When the moon hits your eye like a big pizza pie, that’s amore!

Sorry about the lack of blog posts lately! Just starting out my third semester for my master’s program so it’s kind of hard to keep up with blogs and home cooked meals when I’m doing homework all the time 😦

Anyways, today’s blog post is dedicated to home made pizza! I’m not much of a baker, but one of my sous chefs suggested that we make a home made pizza dough. Since I don’t have much experience in this department, I looked up a few recipes for a good dough. I used a basic pizza dough recipe from Emeril that I found on Food Network.

Here goes:

Basic Pizza Dough Recipe

Ingredients:

  • 1 cup warm water (105 to 115 F)
  • 1 (1/4 oz) envelope active dry yeast
  • 1 teaspoon honey
  • 2 tablespoons extra-virgin olive oil
  • 3 cups unbleached all-purpose flour
  • 1 teaspoon salt
  • yellow cornmeal for sprinkling the baking sheet

Directions:

  • In a large bowl, combine water, yeast, honey, and 1 tablespoon EVOO. Stir to combine and let sit until mixture is foamy (about 5 min)
  • Add 1.5 cups flour and the salt, mixing by hand until it’s all incorporated and the mixture is smooth
  • Continue adding flour, 1/4 cup at a time, working the dough after each addition until dough is smooth but still slightly sticky (you may not need all the flour – I used about 2.5 cups)
  • Turn the dough out onto a slightly floured surface and knead until the dough is smooth but still slightly tacky (3-5 min)
  • Oil a large mixing bowl with the remaining EVOO, place dough in the bowl and turn to coat with the oil
  • Cover the bowl with plastic wrap and set in a warm place until dough doubles in size (about 1.5 hours)

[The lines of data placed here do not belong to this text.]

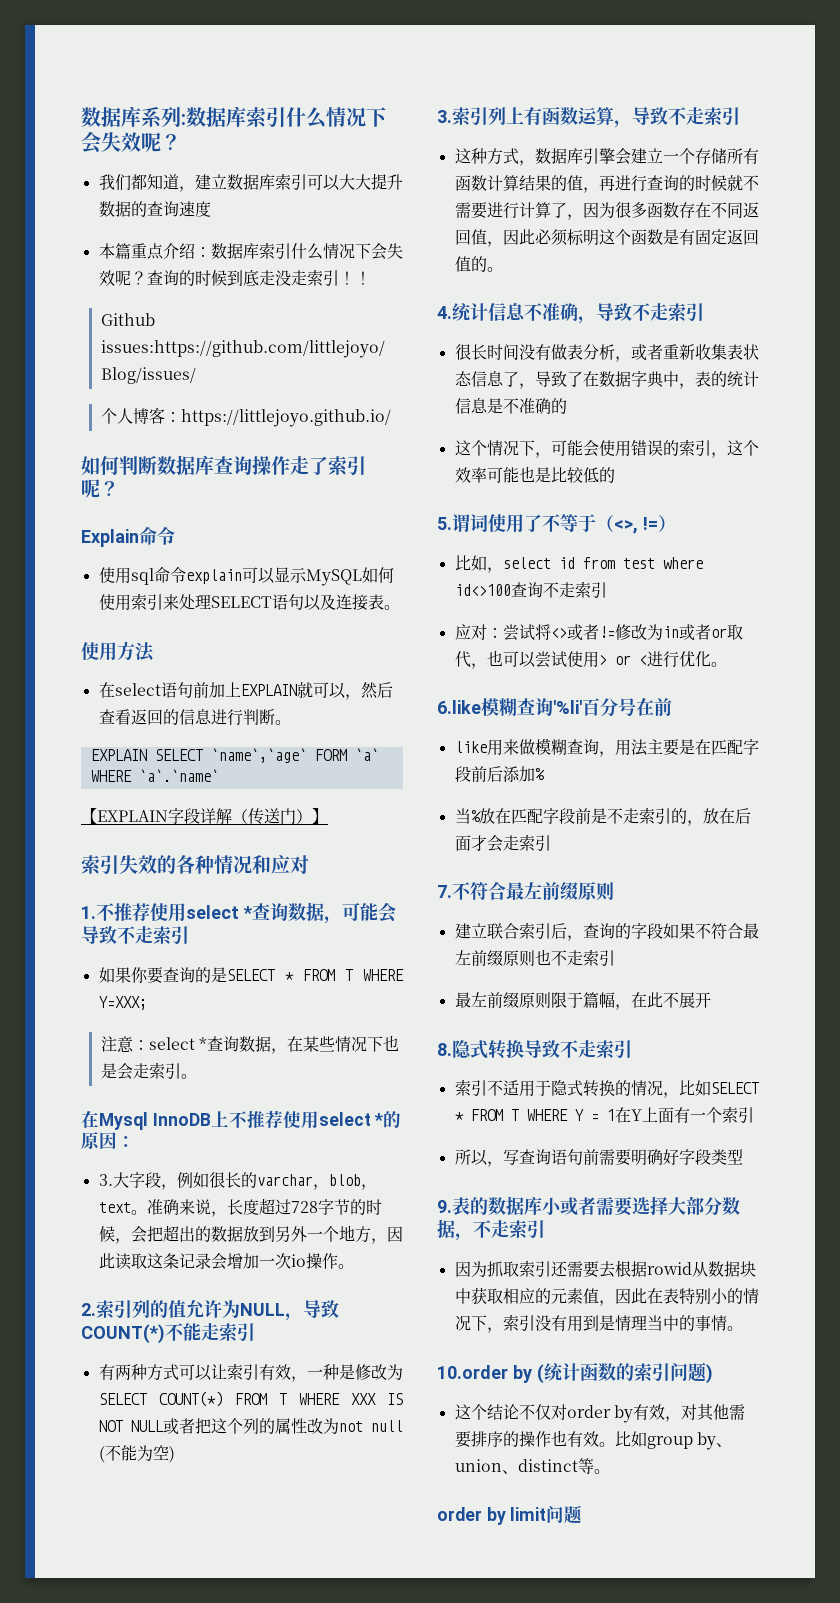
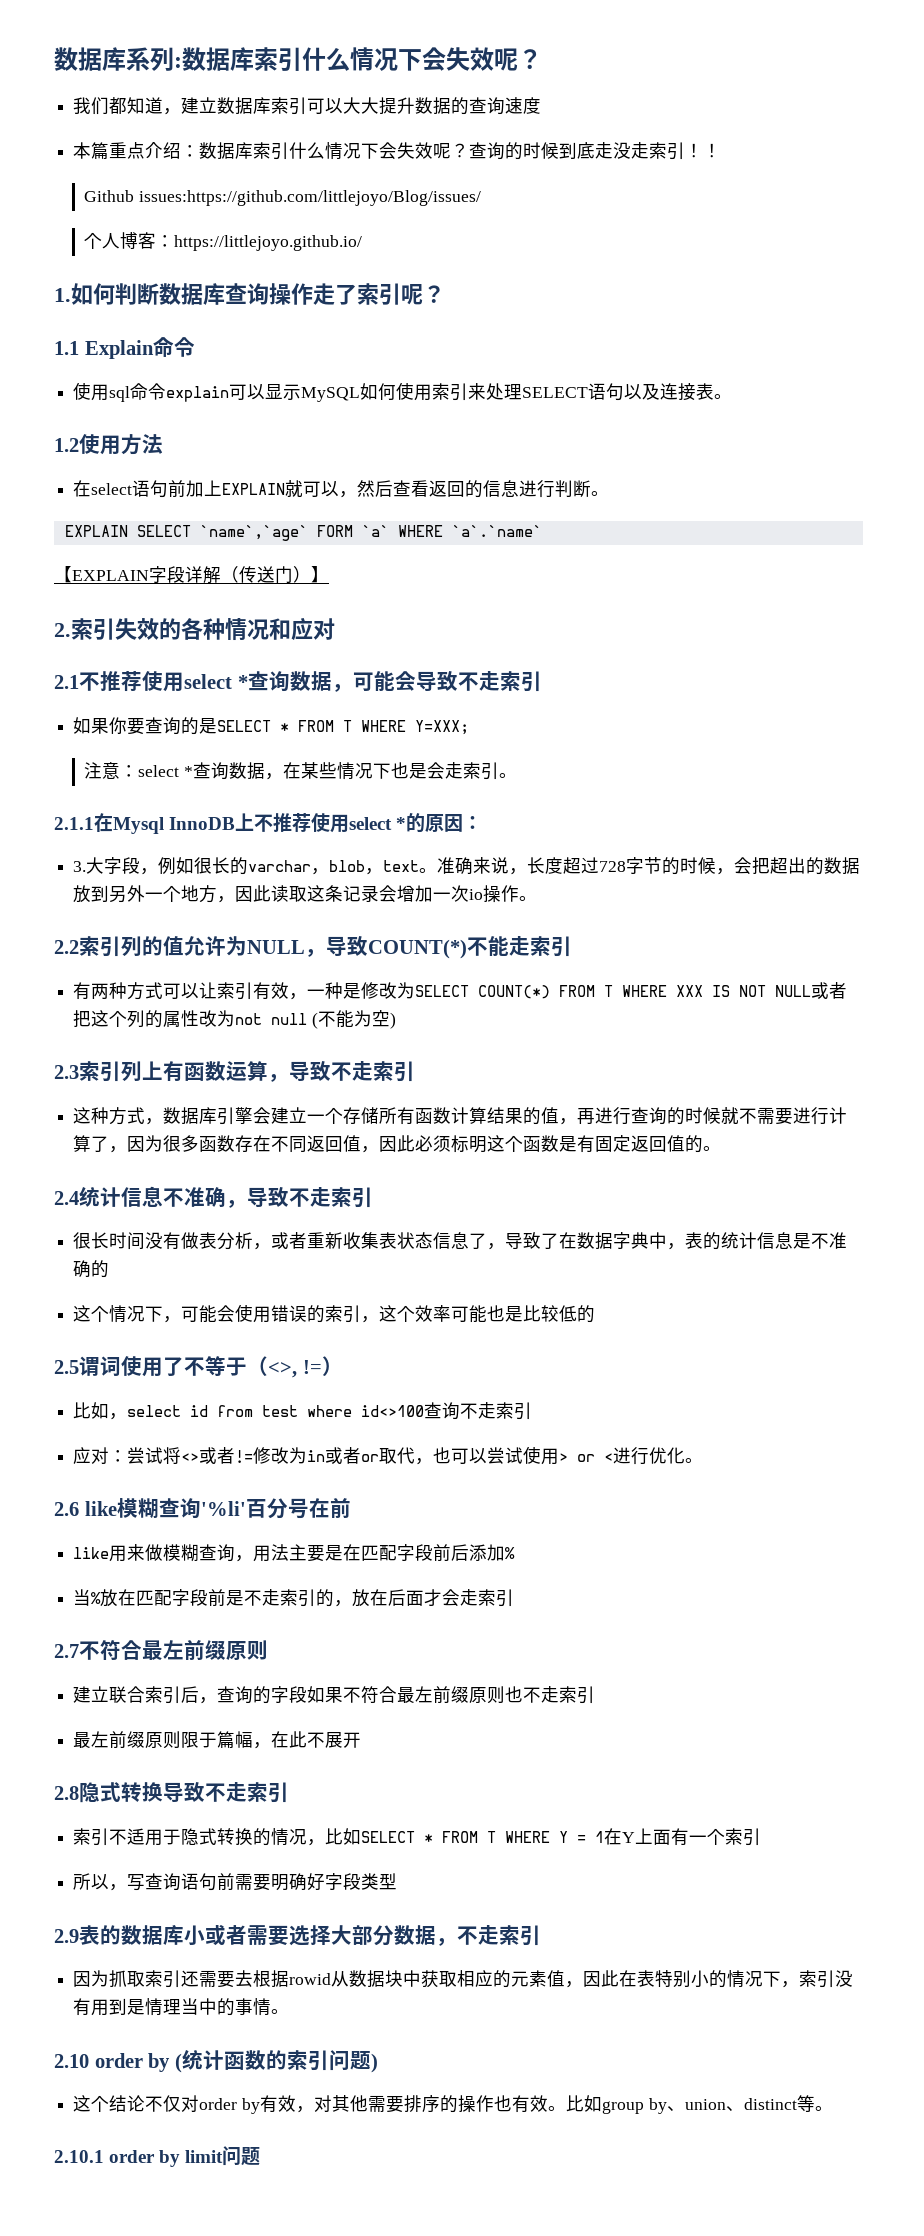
(391, 418) none -> [54,288,71,302] 1.
(119, 488) none -> [54,341,79,355] 1.1
(400, 607) none -> [54,438,79,452] 1.2
(328, 816) none -> [54,623,71,637] 2.
[81,906,96,919] 1. -> [54,675,79,689] 2.1
(197, 1076) none -> [54,817,94,830] 2.1.1
[81,1303,96,1316] 2. -> [54,940,79,954] 2.2
[437,110,452,123] 3. -> [54,1065,79,1079] 2.3
[437,306,452,319] 4. -> [54,1191,79,1205] 2.4
[437,517,452,530] 5. -> [54,1360,79,1374] 2.5
[437,700,481,714] 6.like -> [54,1501,117,1516] 2.6 like
[437,885,452,898] 7. -> [54,1644,79,1658] 2.7
[437,1043,452,1056] 8. -> [54,1786,79,1800] 2.8
[437,1200,452,1213] 9. -> [54,1929,79,1943] 2.9
[437,1365,508,1379] 10.order -> [54,2053,143,2068] 2.10 order
(610, 1471) none -> [54,2150,104,2163] 2.10.1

The dough recipe itself is pretty easy and the website also provides variations to the dough (parmesan pizza dough and oregano pizza dough), but I just used the original recipe.

Interestingly, there were no directions for after the dough rises so I had to figure that part out by myself. Based on suggestions from the review, I decided to precook the dough for about 7 minutes (give or take a couple minutes) at 425F to get a crisper crust and avoid a doughy center. Don’t forget to add the cornmeal to the bottom of the pizza pan prior to cooking!

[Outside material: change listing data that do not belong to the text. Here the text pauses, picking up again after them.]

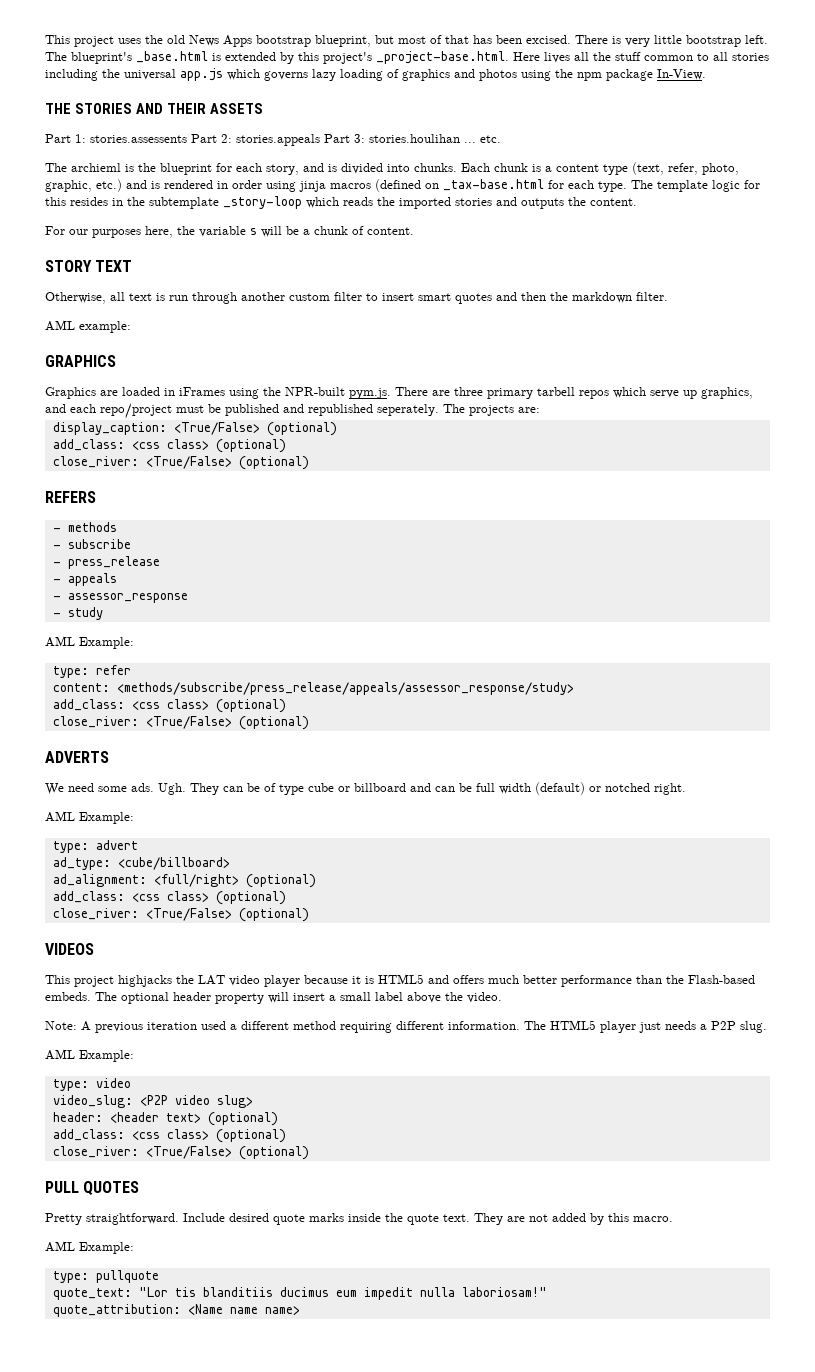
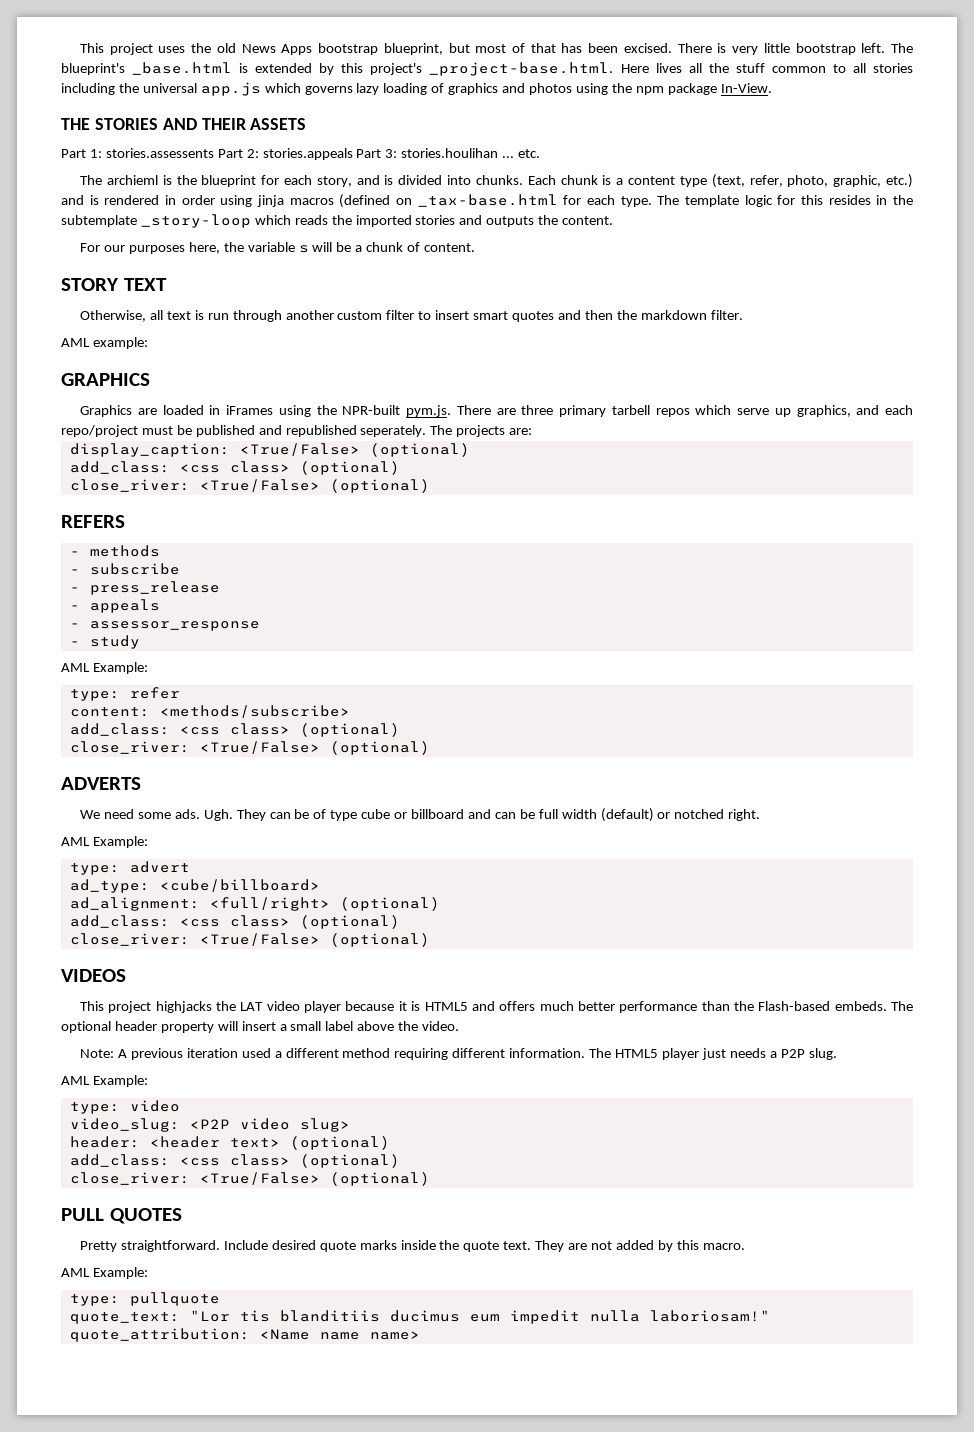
[116,682,574,695] <methods/subscribe/press_release/appeals/assessor_response/study> -> [159,705,350,718] <methods/subscribe>

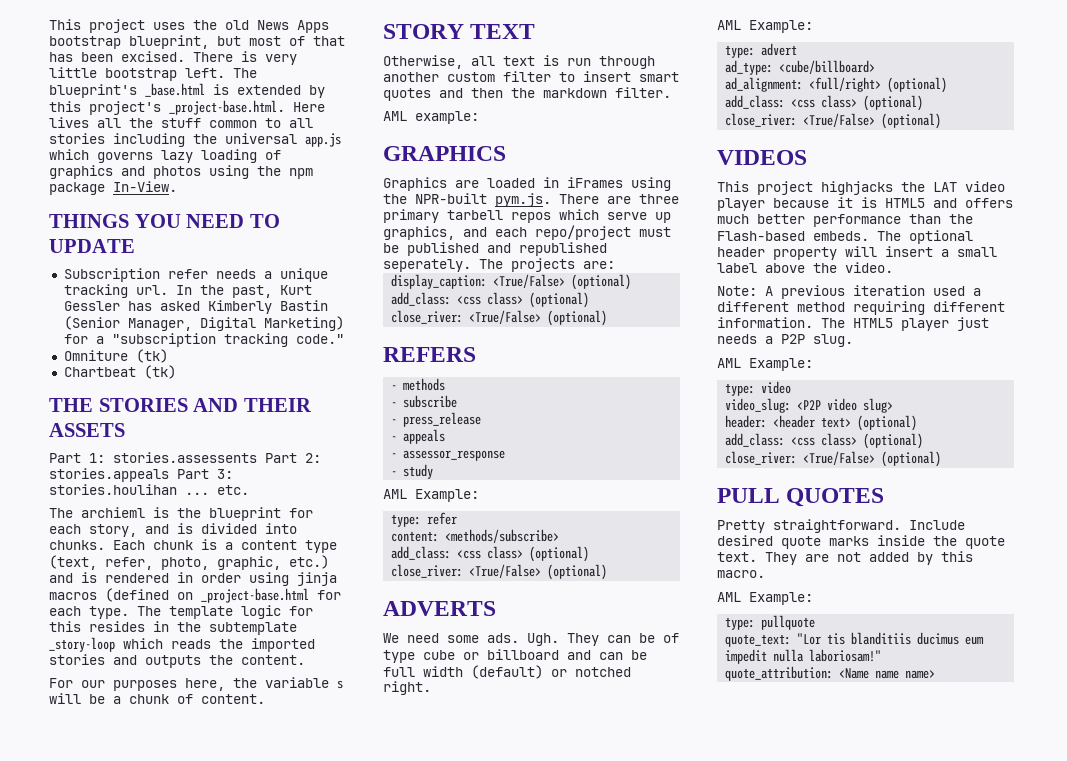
(772, 88) none -> [49,214,280,228] [49,239,135,253] [63,268,328,282] [63,284,312,298] [63,300,328,314] [63,316,344,331] [63,333,344,347] [63,349,168,363] [63,365,176,379] // THINGS YOU NEED TO UPDATE // Subscription refer needs a unique tracking url. In the past, Kurt Gessler has asked Kimberly Bastin (Senior Manager, Digital Marketing) for a "subscription tracking code." // Omniture (tk) // Chartbeat (tk)
[417,194,558,207] _tax-base.html -> [201,588,309,603] _project-base.html

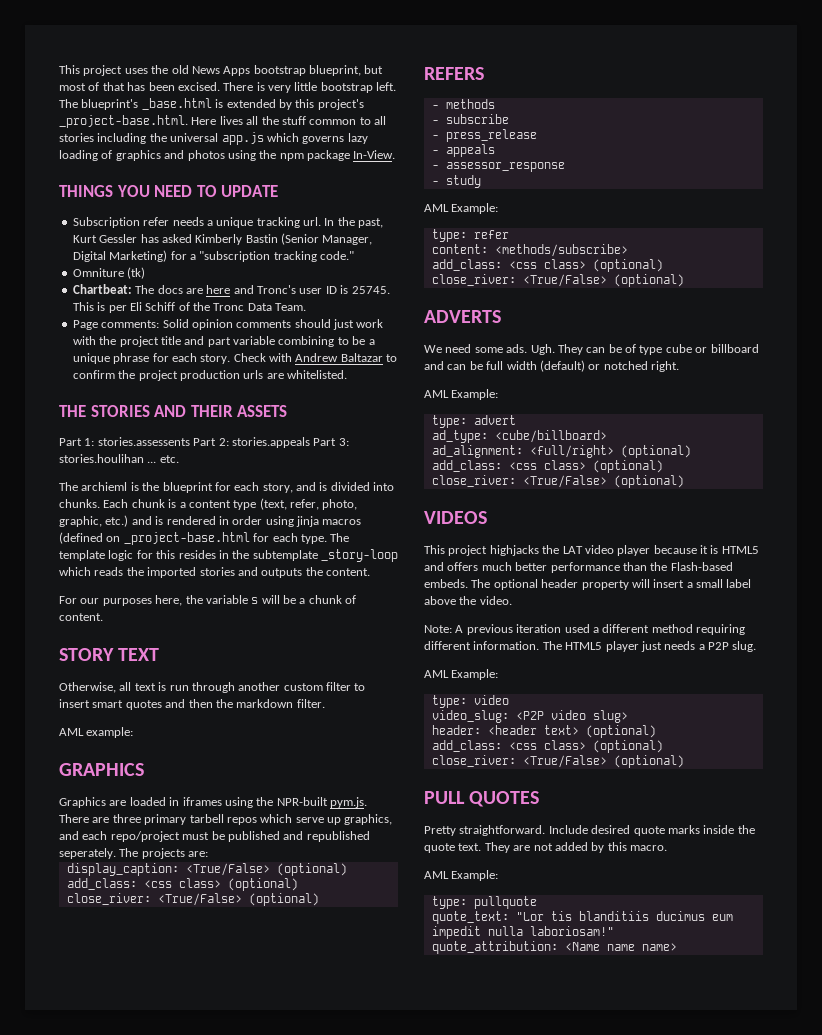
[63,365,176,379] Chartbeat (tk) -> [72,284,390,294] [72,302,307,313] [72,319,384,330] [72,336,375,347] [72,353,398,364] [72,370,347,381] Chartbeat: The docs are here and Tronc's user ID is 25745. This is per Eli Schiff of the Tronc Data Team. // Page comments: Solid opinion comments should just work with the project title and part variable combining to be a unique phrase for each story. Check with Andrew Baltazar to confirm the project production urls are whitelisted.
[567,177,623,188] iFrames -> [182,797,222,806] iframes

Next it was time for toppings, the best part! We decided to do a white alfredo sauce instead of a traditional red pizza sauce – just bought some from the store to keep it simple. Other toppings included a blend of Italian cheeses, chopped heirloom tomatoes, plenty of garlic, chopped canned artichokes, and chicken. I  cut up the chicken breasts into bite-sized pieces, seasoned them with garlic and Italian seasoning, then fried them in a pan with olive oil and some more garlic. Once the dough was precooked, I added the alfredo, cheese, chicken, garlic, tomatoes, and artichokes. I baked it in the oven for about 20 minutes, until the cheese was melted and the crust looked nice and crispy. Cooking time is dependent on toppings! The pizza turned out wonderfully – the tomatoes balanced out the white sauce, the garlic was amazing, and I just love the taste of artichokes on pizza and in pasta! Hope you enjoyed, I am off to the Taste of Madison so stay tuned for upcoming blog posts!

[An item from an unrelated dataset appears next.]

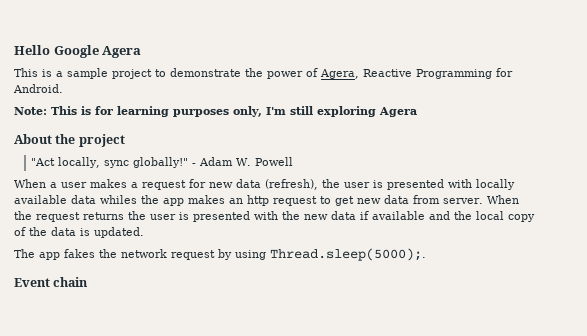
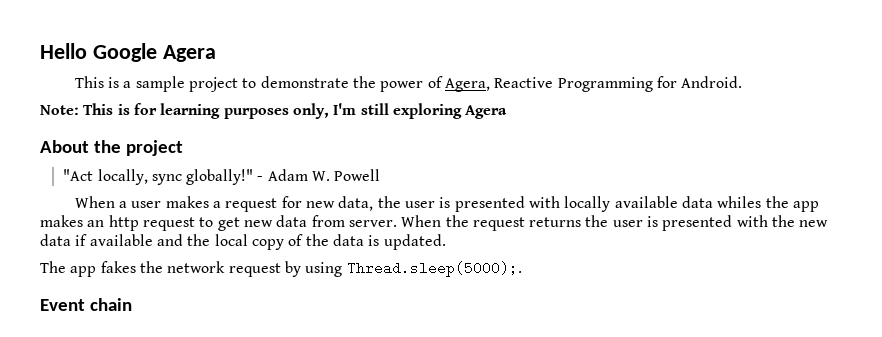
[236,179,318,190] data (refresh), -> [338,196,374,211] data,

Posted by: chefroyrdee | August 24, 2010

You’re the cheese to my macaroni!

Who didn’t love that stupid boxed macaroni and cheese as a kid? I know I did, but it got progressively worse as I got older… Even more than the boxed macaroni, I loved when my mom made home-made macaroni and cheese. After trying lots of recipes and tweaking them, I’ve come up with a couple that I really like. Tonight I made one of them.

Ingredients:

  • 1/2 lb elbow macaroni, elbow macaroni twists, or whatever kind of pasta you like with your cheese
  • 2 cups shredded gruyere cheese (or you can substitute swiss for a cheaper version)
  • 1 cup shredded extra sharp cheddar cheese
  • 3 Tablespoons unsalted butter
  • 2 cups whole milk
  • 1/4 cup flour
  • pinch of nutmeg
  • salt and pepper
  • plain or Italian style breadcrumbs (enough to sprinkle on top)
  • 1.5 cups broccoli florets (optional)

Directions:

  • Preheat oven to 375 F
  • Boil a large pot of salted water for the macaroni noodles (you can add a little olive oil too to prevent stickiness)
  • Cook pasta according to package directions (maybe take out a minute or two early while the pasta is still firm – it will finish cooking in the oven)
  • Meanwhile, add the 2 cups of milk into a small saucepan and heat on medium-low (don’t boil!!!)
  • In another large saucepan, melt the 3 tablespoons of butter
  • Once the butter melts, add the 1/4 c flour and whisk
  • Continue to whisk and slowly add the warm milk
  • When all the milk is added, heat for a couple more minutes until the mixture is thickened and smooth
  • Remove from heat and add the cheese, stirring to melt it
  • Add a pinch of nutmeg, then add salt and pepper to taste, stirring into the cheese mixture
  • Add the broccoli florets and the pasta to the cheese mixture and stir well to coat the pasta
  • Pour the mixture into a baking dish, sprinkle bread crumbs on top, and bake for about 20-25 minutes, until hot and bubbly

Since both gruyere and sharp cheddar go well with Sauvignon Blanc, I paired that with my mac and cheese. Delicious. Happy eating!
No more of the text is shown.